Learning objective: hands-on experience with statecharts; experience
responding to a requirements change with a statechart change; get an idea what
design drawing tools are available; low-stakes chance to find out if you'll
have troubles with your project statechart. This homework is intended to be
done BEFORE the project to get you started in the right direction.
Create a statechart for a maze-solving robot with the below properties. Be
sure that your statechart has an initialization arc, a number of states, an
action for each state, and guard conditions on each transition.
Consider a maze-solving robot that uses the left-hand-rule approach to
solving a maze. A person using this rule would extend their left hand and walk
while keep it touching the wall at all times, turning as required to follow the
wall.
However, our turtle-bot doesn't have a "left hand," and instead
only has a front bumper. We assume that the front bumper can detect the wall
without the need for the turtle bot to actually move (for example, it is a
single forward-facing ultrasonic distance sensor with a range of less than one
square size). Thus, implementing a left-hand-rule approach requires a step of
turning left to see if the wall is there, and then either proceding or turning
again depending upon whether the wall was sensed.

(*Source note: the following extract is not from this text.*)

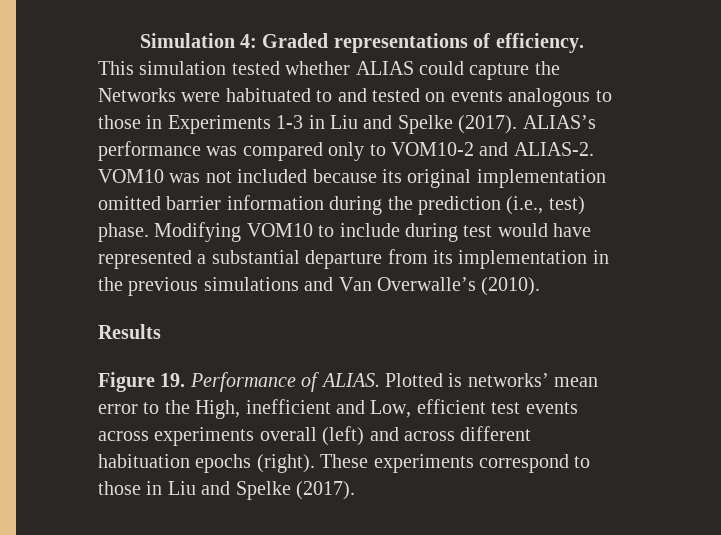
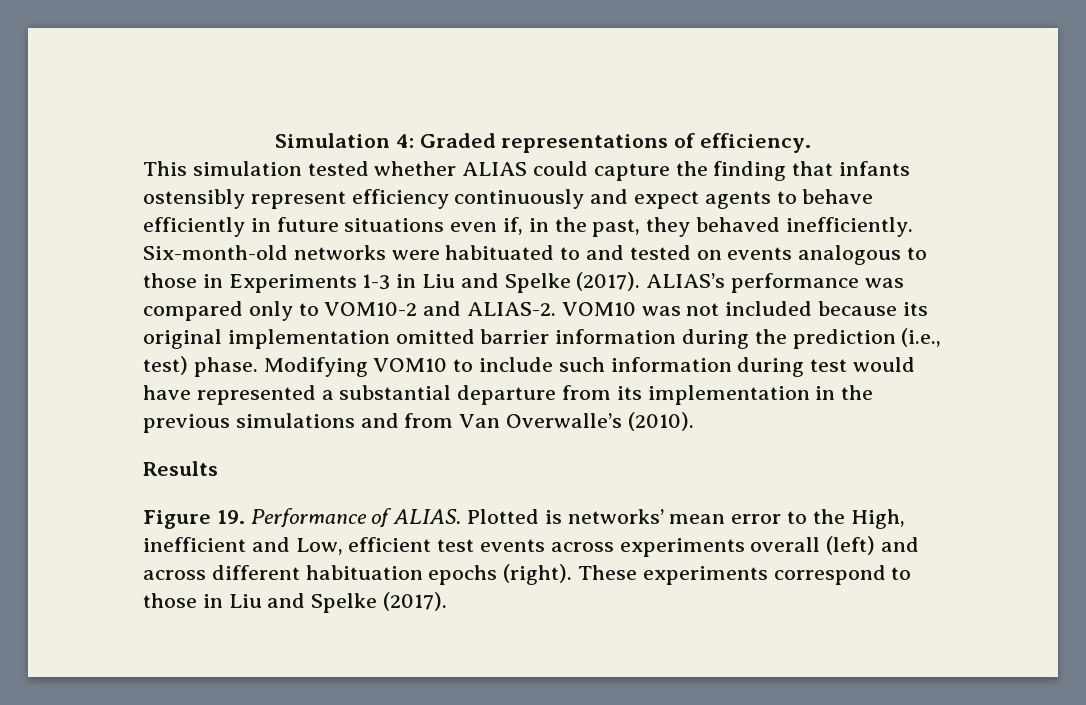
- This simulation tested whether ALIAS could capture the Networks were habituated to and tested on events analogous to those in Experiments 1-3 in Liu and Spelke (2017).
+ This simulation tested whether ALIAS could capture the finding that infants ostensibly represent efficiency continuously and expect agents to behave efficiently in future situations even if, in the past, they behaved inefficiently. Six-month-old networks were habituated to and tested on events analogous to those in Experiments 1-3 in Liu and Spelke (2017).
- Modifying VOM10 to include during test would have represented a substantial departure from its implementation in the previous simulations and Van Overwalle’s (2010).
+ Modifying VOM10 to include such information during test would have represented a substantial departure from its implementation in the previous simulations and from Van Overwalle’s (2010).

The turtle bot has the following movement capabilities. These are the ONLY
permitted actuator outputs that can be set by states in the statechart. The
system can only perform one action per time step, and can only be in one state
per time step. (This is a fully synchronous state machine, with the time step
equalling the time taken by the robot to turn or move, which we assume is the
same for each possible action.)
LEFT: Turn left 90 degrees
RIGHT: Turn right 90 degrees
MOVE: Move forward one square in a maze grid
STOP: Stay still
The turtle bot has the following input sensing capabilities:
BUMP: Detect whether a wall is immediately in front of the turtle.
Possible values: {true, false}. It is preferable to assume that the BUMP sensor
is measured after any turn or movement has been performed in that
movement cycle.
GOAL: Detect whether the turtle is in the goal square (i.e., maze
goal has been reached): Possible values: {true, false}
This means that one turtle time step includes the following:
After performing the move action, read the BUMP sensor.
After performing the move action, read the GOAL sensor.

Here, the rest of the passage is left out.